Hood operated a series of local travel agencies in the late 1980s and 1990s, serving as vice-chair of the Travel Industry Council of Ontario and president of the Association of Canadian Travel Agents. He was appointed as Air Travel Complaints Commissioner in the summer of 2000, and served until 2002. David Jeanes, the president of Transport 2000, claimed that Hood had accomplished "an excellent job establishing this new consumer-protection office". After leaving this position, he worked in mediation and marketing.

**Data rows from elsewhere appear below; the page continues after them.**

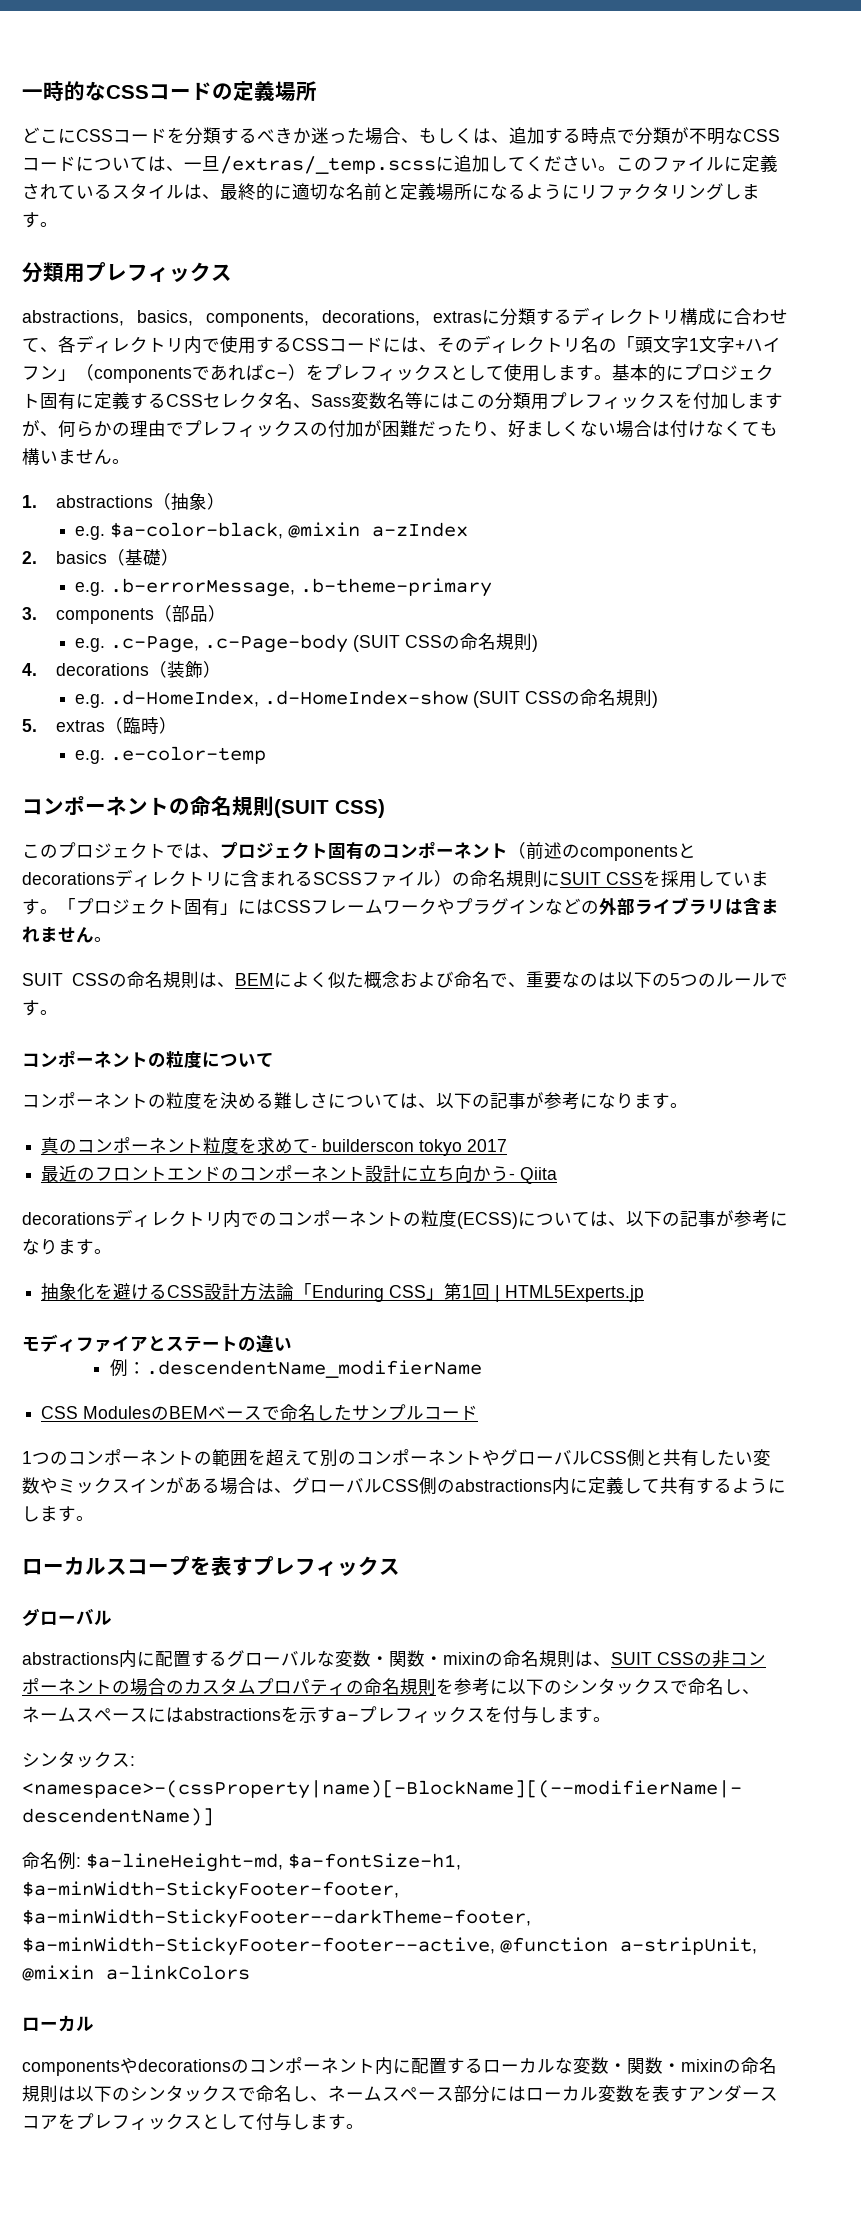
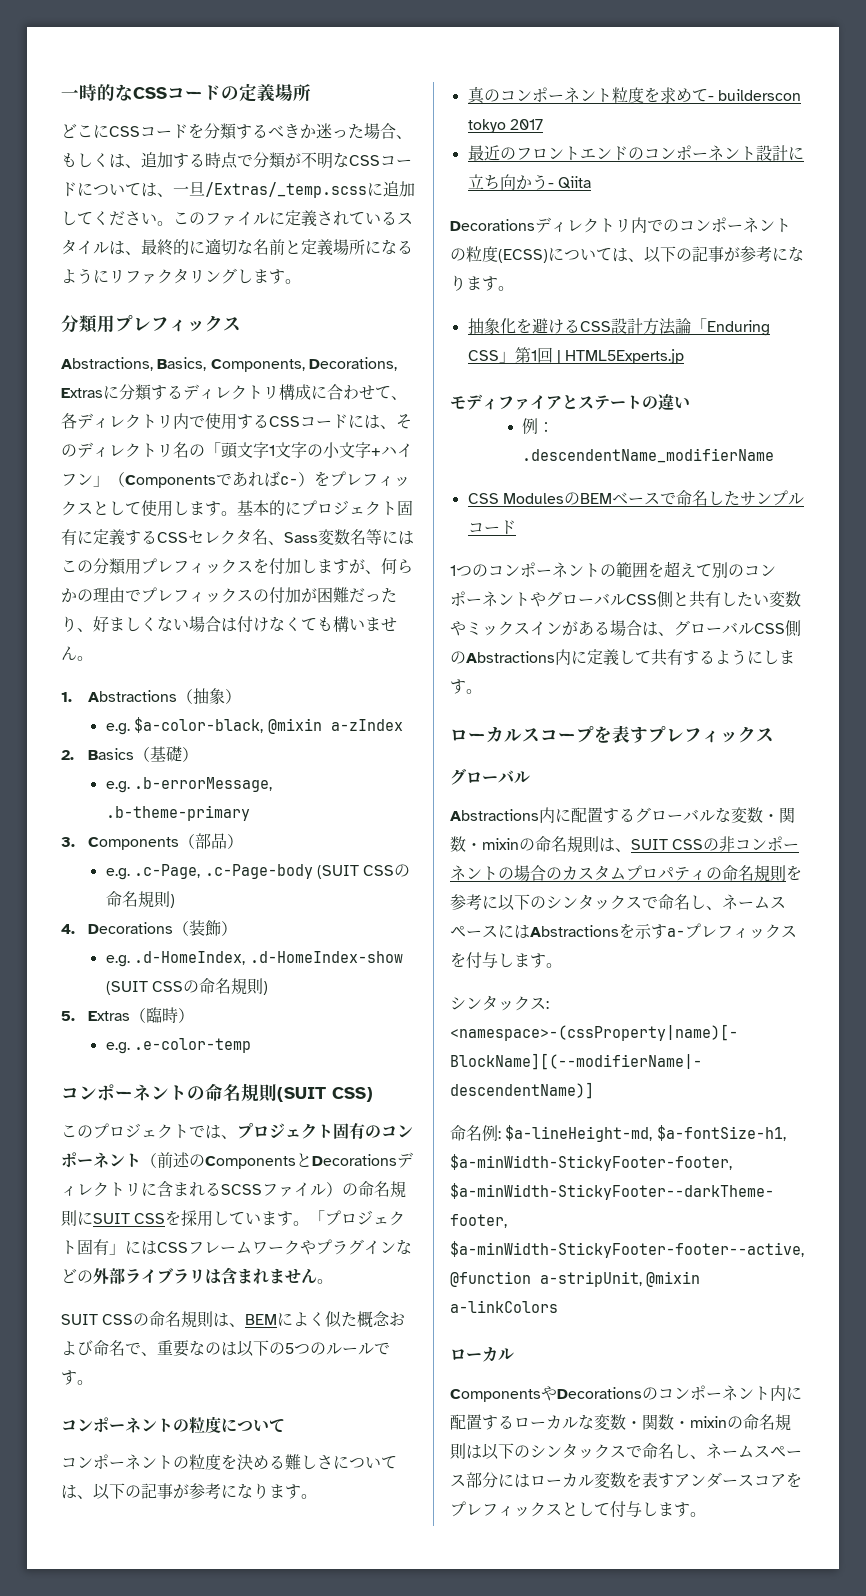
[220,156,436,174] /extras/_temp.scss -> [205,182,367,198] /Extras/_temp.scss
[22,310,482,327] abstractions, basics, components, decorations, extras -> [61,357,397,372] [61,388,103,398] Abstractions, Basics, Components, Decorations, Extras
(735, 344) none -> [307,442,371,458] の小文字
[94,367,192,383] components -> [125,475,216,488] Components
[56,495,154,508] abstractions -> [88,690,178,702] Abstractions
[56,551,108,564] basics -> [88,748,135,760] Basics
[56,608,155,624] components -> [88,837,180,850] Components
[56,663,150,676] decorations -> [88,922,174,934] Decorations
[56,720,106,732] extras -> [88,1011,131,1021] Extras
[580,843,696,861] [22,872,115,885] componentsとdecorations -> [205,1153,397,1169] ComponentsとDecorations
[22,1212,115,1225] decorations -> [450,219,535,231] Decorations
[455,1479,552,1492] abstractions -> [466,651,555,663] Abstractions
[22,1652,119,1665] abstractions -> [450,809,539,821] Abstractions
[184,1708,281,1721] abstractions -> [530,925,619,937] Abstractions
[22,2057,231,2076] componentsやdecorations -> [450,1386,642,1402] ComponentsやDecorations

Hood authored two books, Calling the Shots in 1988 and The Good of the Game in 1999.

==Politics==
He sought the Ontario Liberal Party nomination in Halton North for the 1987 election, and the federal Liberal nomination in Oakville—Milton in 1993, but lost both times (Guelph Mercury, 29 June 2004).

Hood received 19,173 votes (38.21%) in the 2004 election running in the newly formed riding of Wellington—Halton Hills, finishing a close second against Conservative candidate Michael Chong.

==Awards==
Hood was inducted into the Milton Walk of Fame at the Milton Town Hall.

In November 2017, Hood was inducted into the Milton Sports Hall of Fame in the builder category. His sons accepted the honour on his behalf as he was in hospital battling cancer.

==Death and legacy==
Hood died on January 5, 2018, from prostate cancer. In an interview with The Canadian Press, his son Kevin Hood offered this comment: "He wanted to be the best at everything he did in his life, and refereeing was no exception. He would always say, 'You're only half right most of the time.' Half the crowd's with you and half the crowd's against you. The games when you weren't noticed, those were the best."

NHL commissioner Gary Bettman said that "Bruce Hood brought professionalism and integrity to every game he worked and earned the respect of the players, coaches, general managers — as well as his peers. In addition to his command of the game and his ability to communicate on the ice, Bruce had a characteristic calmness that brought his excellence to the fore when the pressure was greatest".